The intense warmth of 2015 contributed to a heat wave in India last spring that turns out to have been the second-worst in that country’s history, killing an estimated 2,500 people. The long-term global warming trend has exacted a severe toll from extreme heat, with eight of the world’s 10 deadliest heat waves occurring since 1997.
Only rough estimates of heat deaths are available, but according to figures from the Center for Research on the Epidemiology of Disasters, in Brussels, the toll over the past two decades is approaching 140,000 people, with most of those deaths occurring during a European heat wave in 2003 and a Russian heat wave in 2010.

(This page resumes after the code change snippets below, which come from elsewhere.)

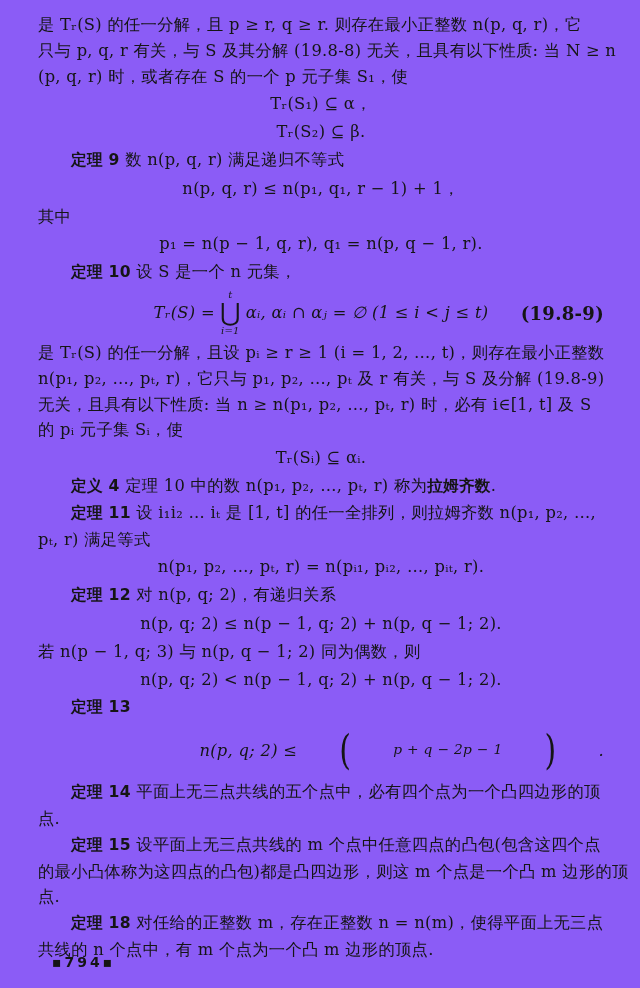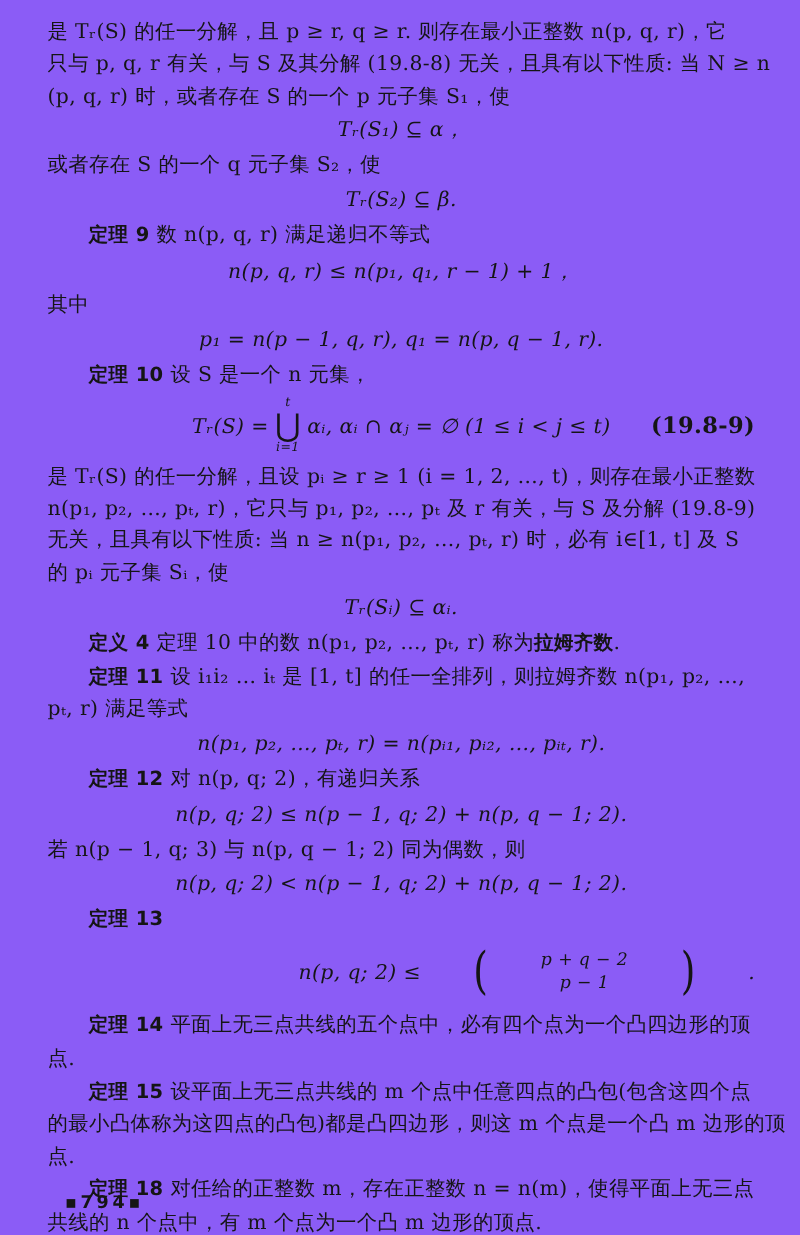--- a/index.html
+++ b/index.html
@@ -15,21 +15,21 @@
   .content {
     position:absolute; left:38px; top:12px; width:566px;
   }
   .line {
     font-size:16.3px;
     line-height:25.8px;
     letter-spacing:0.3px;
     white-space:nowrap;
   }
   .indent { text-indent:33px; }
-  .center { text-align:center; font-style:italic; margin:2px 0; }
+  .center { text-align:center; margin:2px 0; }
   .b {
     font-weight:bold;
     font-family:"DejaVu Sans","Liberation Sans",sans-serif;
     font-size:15.6px;
   }
   
   .tall {
     position:relative;
     height:50px;
     display:flex; align-items:center; justify-content:center;
@@ -45,38 +45,37 @@
   }
   
   .bintall {
     height:54px;
     display:flex; align-items:center; justify-content:flex-end;
     font-style:italic; font-size:16.3px; letter-spacing:0.3px;
     margin:2px 0;
     gap:40px;
   }
   .paren { font-size:30px; font-weight:400; transform:scaleY(1.35); line-height:1; font-style:normal; margin:0 2px; }
-  .frac { display:inline-flex; flex-direction:column; align-items:center; font-size:13.8px; line-height:1.3; }
+  .frac { display:inline-flex; align-items:center; font-size:13.8px; line-height:1.3; }
   .footer {
     position:absolute; left:52px; bottom:18px;
     font-weight:bold; font-size:14px; letter-spacing:3px;
     font-family:"DejaVu Sans","Liberation Sans",sans-serif;
     margin-top:20px;
   }
 </style>
 </head>
 <body>
 
 <div class="page">
   <div class="content" id="content">
       <div class="line"><span>是 Tᵣ(S) 的任一分解，且 p ≥ r, q ≥ r. 则存在最小正整数 n(p, q, r)，它</span></div>
       <div class="line"><span>只与 p, q, r 有关，与 S 及其分解 (19.8-8) 无关，且具有以下性质: 当 N ≥ n</span></div>
       <div class="line"><span>(p, q, r) 时，或者存在 S 的一个 p 元子集 S₁，使</span></div>
       <div class="line center"><span>Tᵣ(S₁) ⊆ α，</span></div>
-      <div class="line"><span>或者存在 S 的一个 q 元子集 S₂，使</span></div>
       <div class="line center"><span>Tᵣ(S₂) ⊆ β.</span></div>
       <div class="line indent"><span class="b">定理 9</span><span>  数 n(p, q, r) 满足递归不等式</span></div>
       <div class="line center"><span>n(p, q, r) ≤ n(p₁, q₁, r − 1) + 1，</span></div>
       <div class="line"><span>其中</span></div>
       <div class="line center"><span>p₁ = n(p − 1, q, r),  q₁ = n(p, q − 1, r).</span></div>
       <div class="line indent"><span class="b">定理 10</span><span>  设 S 是一个 n 元集，</span></div>
       <div class="tall">
         <span>Tᵣ(S) = </span>
         <span class="nary">
           <span class="lim">t</span>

The strong El Niño has continued into 2016, raising the possibility that this year will, yet again, set a global temperature record. The El Niño pattern is also disturbing the circulation of the atmosphere, contributing to worldwide weather extremes that include a drought in southern Africa, threatening the food supply of millions.
2015年 史上最熱
美國國家海洋暨大氣管理局(NOAA)和美國太空總署(NASA)20日共同宣布,2015年是1880年有可靠紀錄以來最熱的一年,且以歷來最大差距超越前一年寫下的紀錄。氣候專家預估,受歷來最強聖嬰現象影響,今年均溫可能再創新高。另單就美國來說,去年12月是歷來最熱、雨量最多的一個月,密西西比河流域甚至出現罕見的冬季洪水。
NOAA與NASA利用略為不同的計算方式,分別追蹤全球氣溫。NOAA說,去年全球陸地和海面平均溫度比20世紀平均值高出攝氏0.9度,比前年高出攝氏0.16度。NASA的數據則顯示,去年比前年均溫高出攝氏0.13度,比20世紀均溫高攝氏0.89度。
科學家推測,地球二氧化碳、甲烷和煤灰濃度漸增,人類大量砍伐森林等土地利用方式的改變,以及聖嬰現象,造成全球陸地和海面熱氣不斷增加,近年全球氣溫不斷打破紀錄。德州理工大學氣候學家凱瑟琳.海霍說:「打破紀錄已成常態,沒破紀錄反而不正常。」
NASA科學家說,歷來16個最熱年份,有15個發生在2001年後。NOAA科學家則說,去年已是本世紀第4度刷新紀錄。此外,NOAA與NASA多數科學家認為,大氣二氧化碳濃度增加是升溫主因,此濃度去年三月首度突破400ppm。
除了美國研究單位,英國東安格利亞大學氣候研究中心與英國氣象局「哈德利氣候預報研究中心」同日表示,去年均溫首度比工業革命前上升攝氏1度。
儘管去年是歷來最熱的一年,但全球各地氣溫顯著不同。NOAA與NASA官員說,去年是亞洲和南美洲紀錄上最熱的一年。NOAA官員說,去年美國本土的48州均溫達北美洲史上第二熱,年均溫為攝氏12.4度,較廿世紀均溫高出1.3度。
整體而言,去年是歐洲歷來第二熱的一年,尤其是西班牙和芬蘭。世界氣象組織表示,歐洲去年普遍炎熱,但歐洲北部和愛爾蘭氣溫略降。